# [ABOUT THIS TASK]
Some of the lines below need repeating. Reproduce exactly those between the lines holding "(808, 329) none -> (408, 514) //" and "(743, 406) none", inclusive.

# [MATERIAL SHOWN]
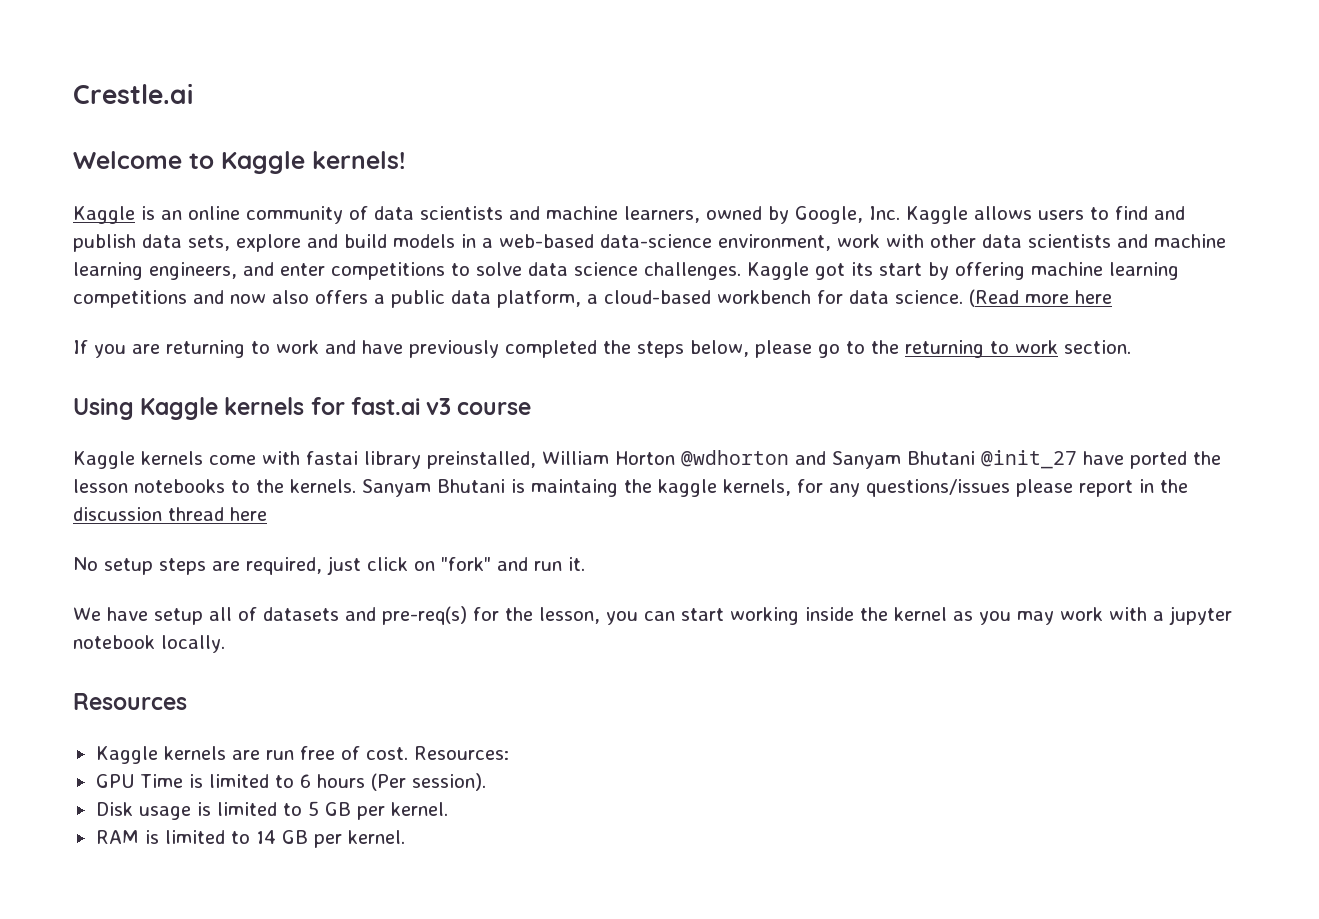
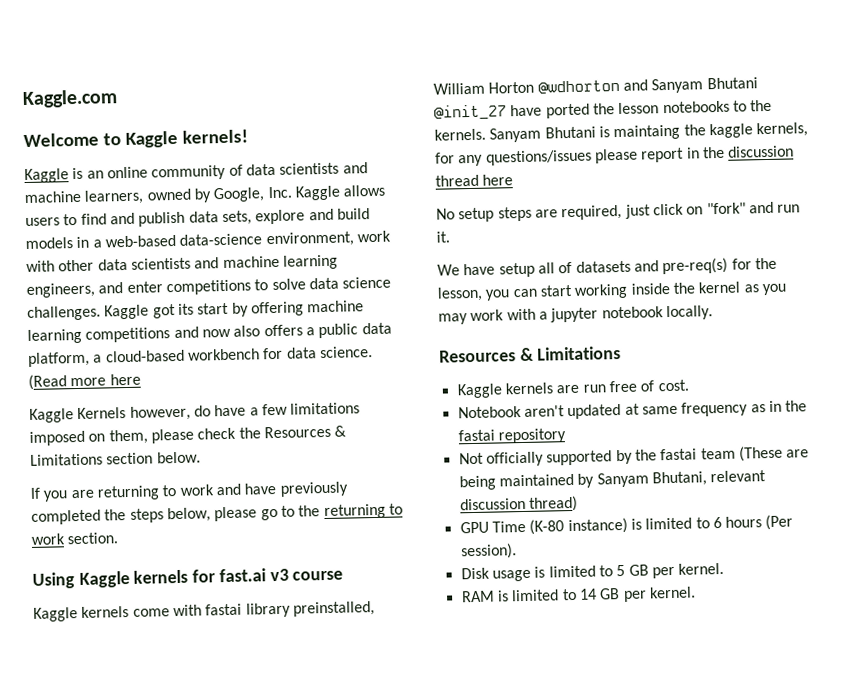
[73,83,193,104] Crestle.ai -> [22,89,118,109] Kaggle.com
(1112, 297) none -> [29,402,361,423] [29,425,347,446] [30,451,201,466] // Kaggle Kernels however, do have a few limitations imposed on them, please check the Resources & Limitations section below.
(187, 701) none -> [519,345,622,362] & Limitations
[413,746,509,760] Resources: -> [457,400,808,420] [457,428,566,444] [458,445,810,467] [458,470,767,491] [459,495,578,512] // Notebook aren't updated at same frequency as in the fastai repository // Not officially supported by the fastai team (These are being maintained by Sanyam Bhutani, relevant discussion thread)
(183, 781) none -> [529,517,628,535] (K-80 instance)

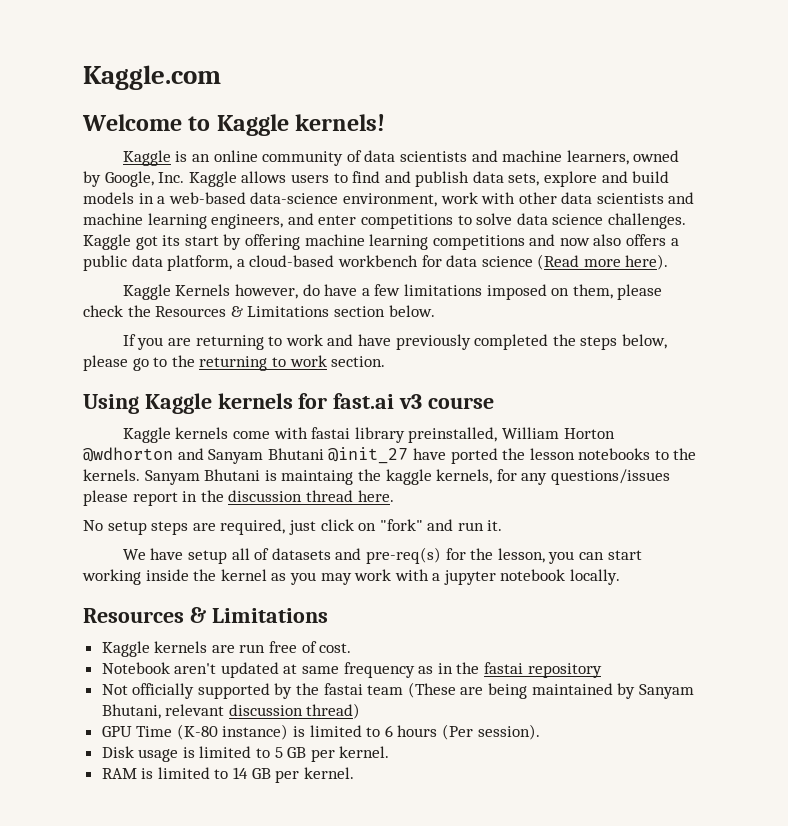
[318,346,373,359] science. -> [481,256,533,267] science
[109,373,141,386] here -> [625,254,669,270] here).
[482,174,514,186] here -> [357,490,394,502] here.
==
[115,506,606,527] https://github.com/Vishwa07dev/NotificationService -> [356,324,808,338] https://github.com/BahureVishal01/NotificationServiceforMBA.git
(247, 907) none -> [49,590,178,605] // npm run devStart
==
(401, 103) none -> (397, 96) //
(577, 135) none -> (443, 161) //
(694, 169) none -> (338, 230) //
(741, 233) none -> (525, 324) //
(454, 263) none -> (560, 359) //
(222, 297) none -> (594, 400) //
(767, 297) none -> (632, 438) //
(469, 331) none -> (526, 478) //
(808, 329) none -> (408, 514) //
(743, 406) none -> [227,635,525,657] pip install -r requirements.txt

# [RESPONSE BOX]
(808, 329) none -> (408, 514) //
(743, 406) none -> [227,635,525,657] pip install -r requirements.txt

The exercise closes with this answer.